§ **Required work**: Using the entries below, write out the line with "- The British", the line with "my perspective, the", and every line in between, exactly as each is written.

§ **Provided material**:
☆ ☆ ☆

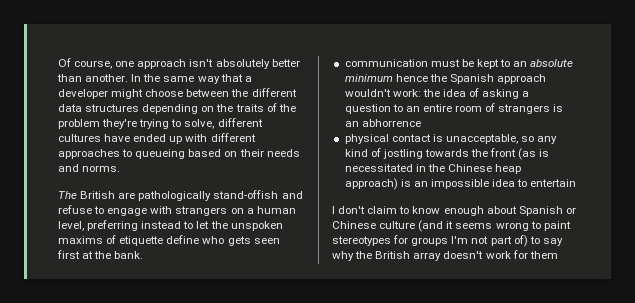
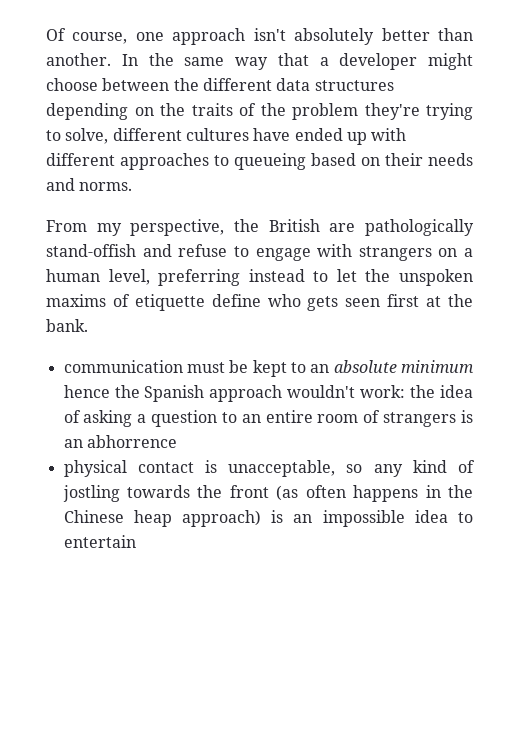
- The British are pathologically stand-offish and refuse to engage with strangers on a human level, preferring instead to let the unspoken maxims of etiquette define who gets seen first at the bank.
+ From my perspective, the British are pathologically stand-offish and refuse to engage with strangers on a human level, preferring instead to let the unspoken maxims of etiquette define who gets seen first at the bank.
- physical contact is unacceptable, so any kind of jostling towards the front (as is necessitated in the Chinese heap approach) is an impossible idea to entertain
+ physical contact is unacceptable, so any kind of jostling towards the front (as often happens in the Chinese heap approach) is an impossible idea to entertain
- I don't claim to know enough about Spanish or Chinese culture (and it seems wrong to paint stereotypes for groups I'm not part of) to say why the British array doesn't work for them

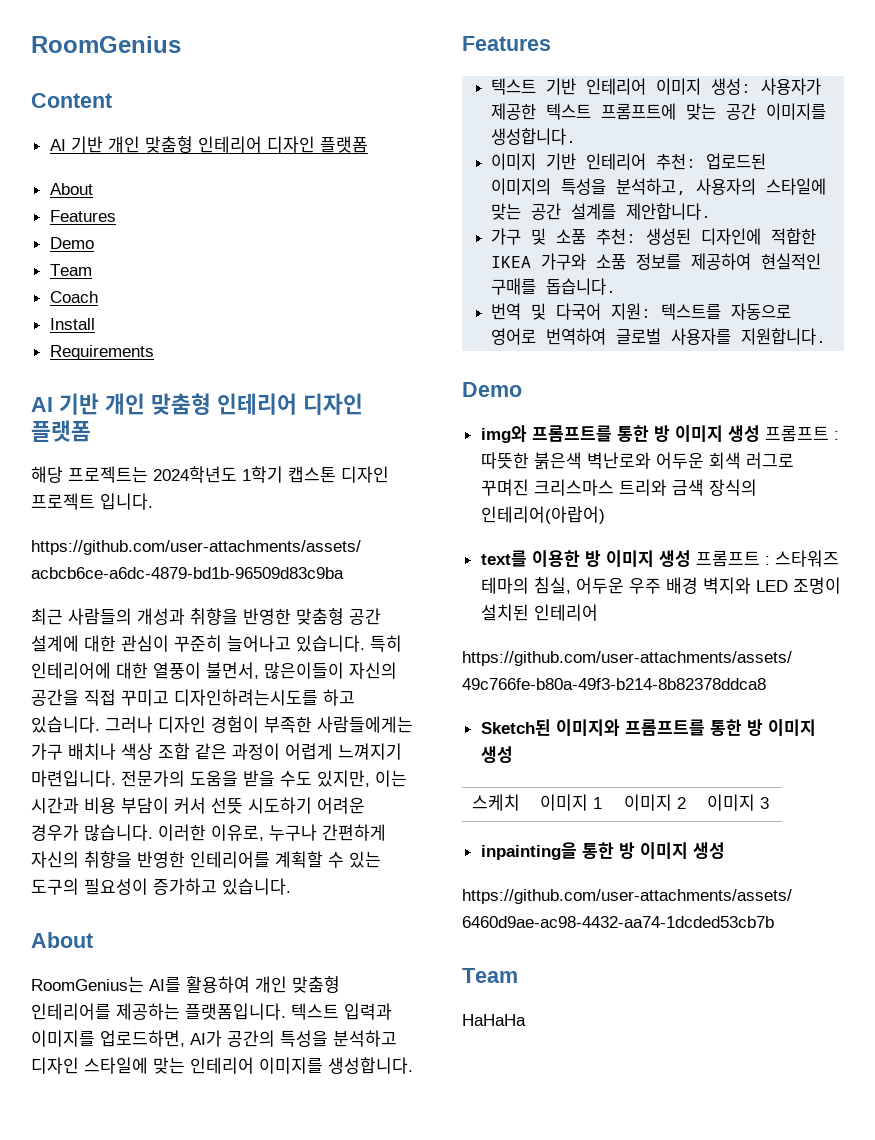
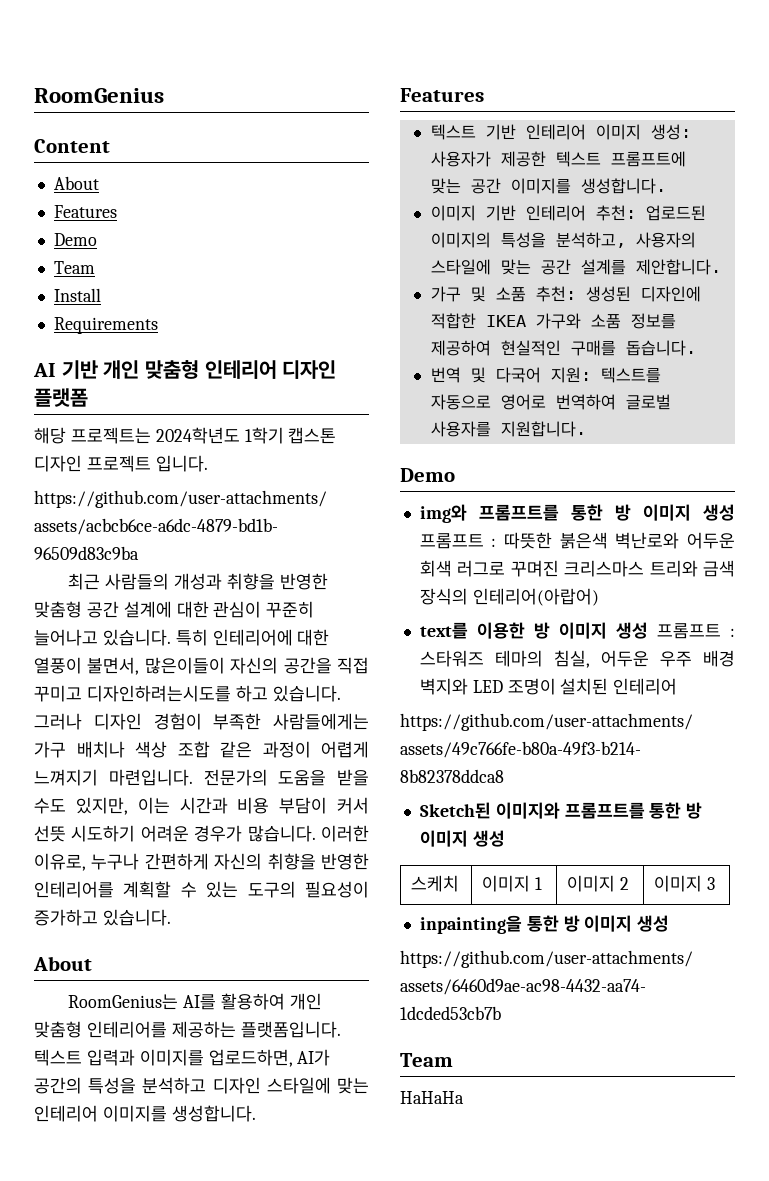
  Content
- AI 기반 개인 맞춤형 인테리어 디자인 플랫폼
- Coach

☆ ☆ ☆

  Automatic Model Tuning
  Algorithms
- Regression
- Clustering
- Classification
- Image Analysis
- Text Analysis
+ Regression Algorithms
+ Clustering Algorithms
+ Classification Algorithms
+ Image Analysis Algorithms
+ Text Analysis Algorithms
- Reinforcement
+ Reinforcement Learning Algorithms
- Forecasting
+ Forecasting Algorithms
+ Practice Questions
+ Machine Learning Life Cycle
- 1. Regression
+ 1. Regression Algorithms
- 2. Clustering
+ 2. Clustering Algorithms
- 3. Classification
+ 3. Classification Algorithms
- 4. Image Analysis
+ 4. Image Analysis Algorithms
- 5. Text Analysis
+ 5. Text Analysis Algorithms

☆ ☆ ☆

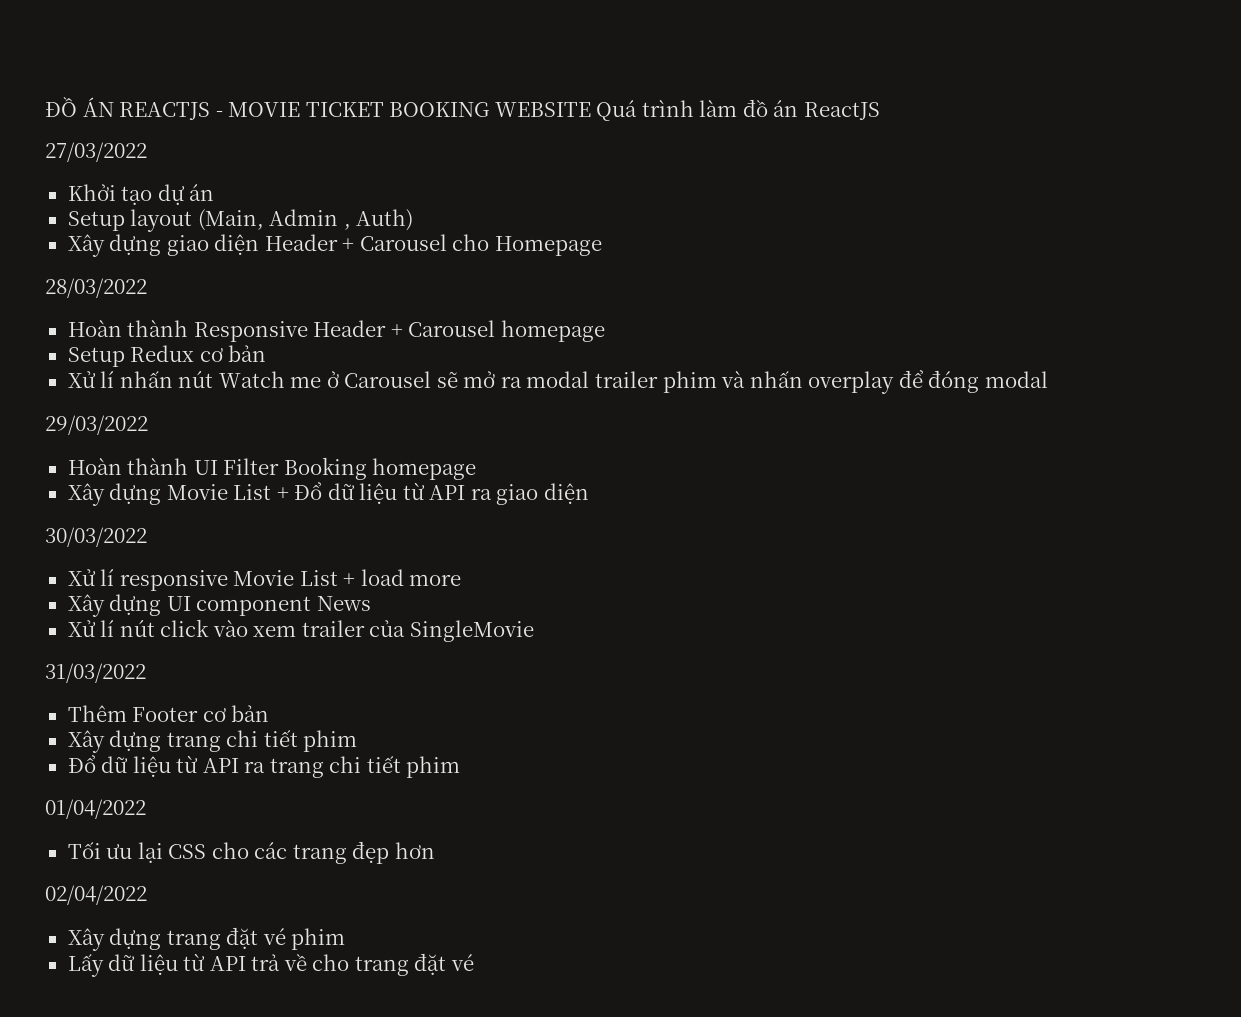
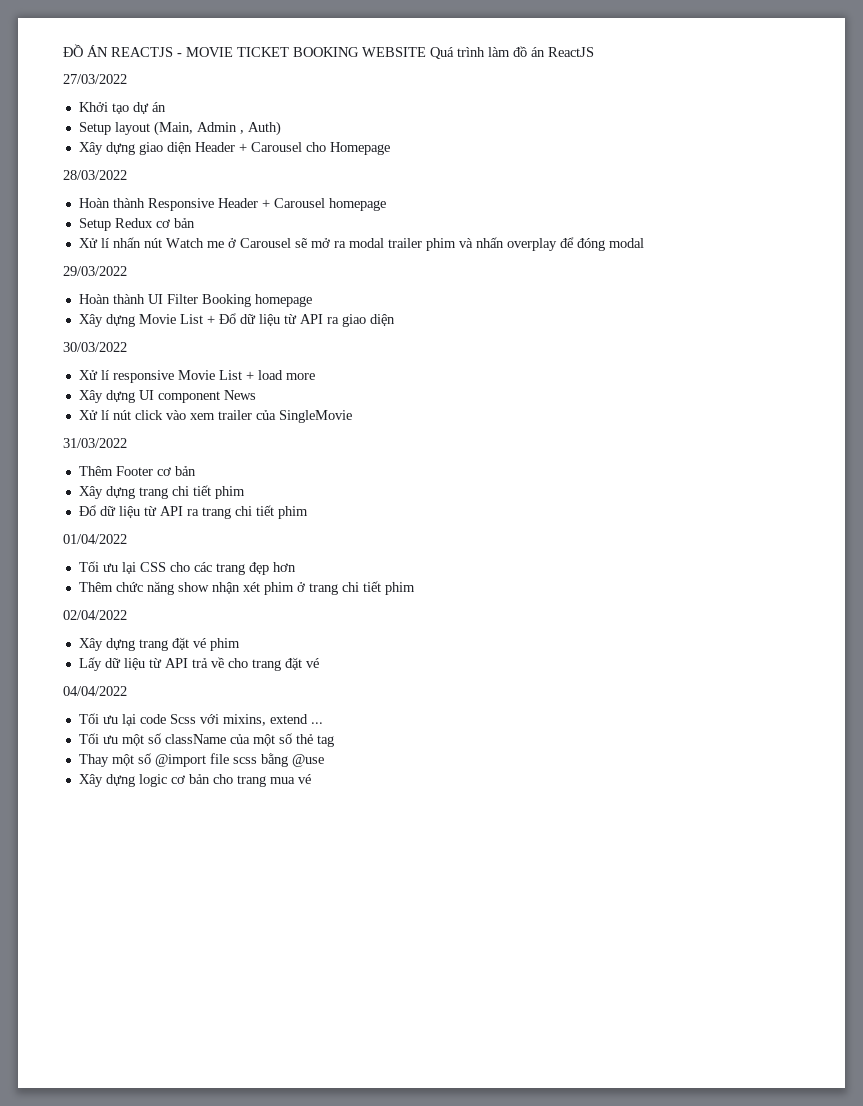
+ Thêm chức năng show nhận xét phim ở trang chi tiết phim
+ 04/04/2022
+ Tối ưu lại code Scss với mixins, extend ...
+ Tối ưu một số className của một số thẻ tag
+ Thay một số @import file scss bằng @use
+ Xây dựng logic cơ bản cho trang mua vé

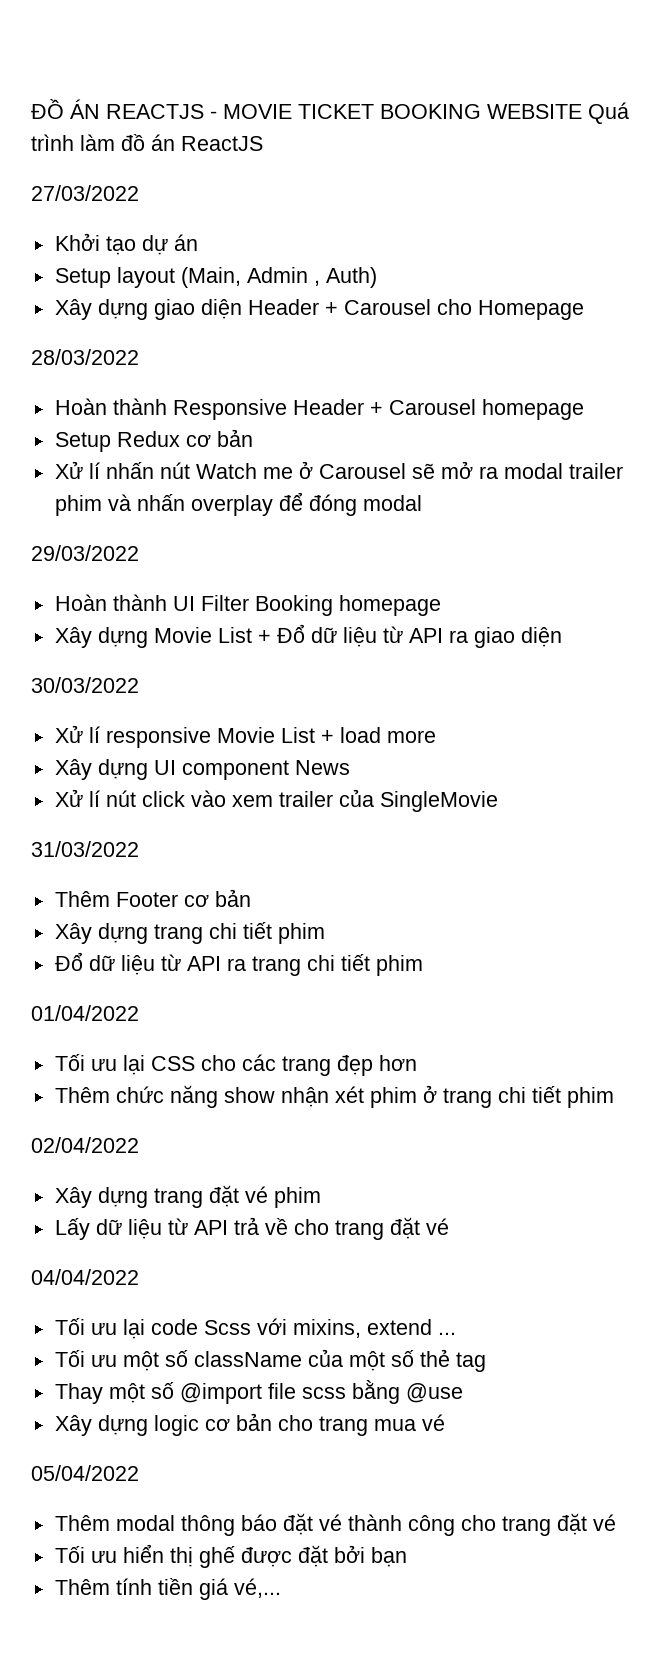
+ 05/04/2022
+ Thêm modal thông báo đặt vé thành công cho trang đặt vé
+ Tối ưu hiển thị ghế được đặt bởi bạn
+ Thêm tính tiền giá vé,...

☆ ☆ ☆

§ **Written reply**:
- The British are pathologically stand-offish and refuse to engage with strangers on a human level, preferring instead to let the unspoken maxims of etiquette define who gets seen first at the bank.
+ From my perspective, the British are pathologically stand-offish and refuse to engage with strangers on a human level, preferring instead to let the unspoken maxims of etiquette define who gets seen first at the bank.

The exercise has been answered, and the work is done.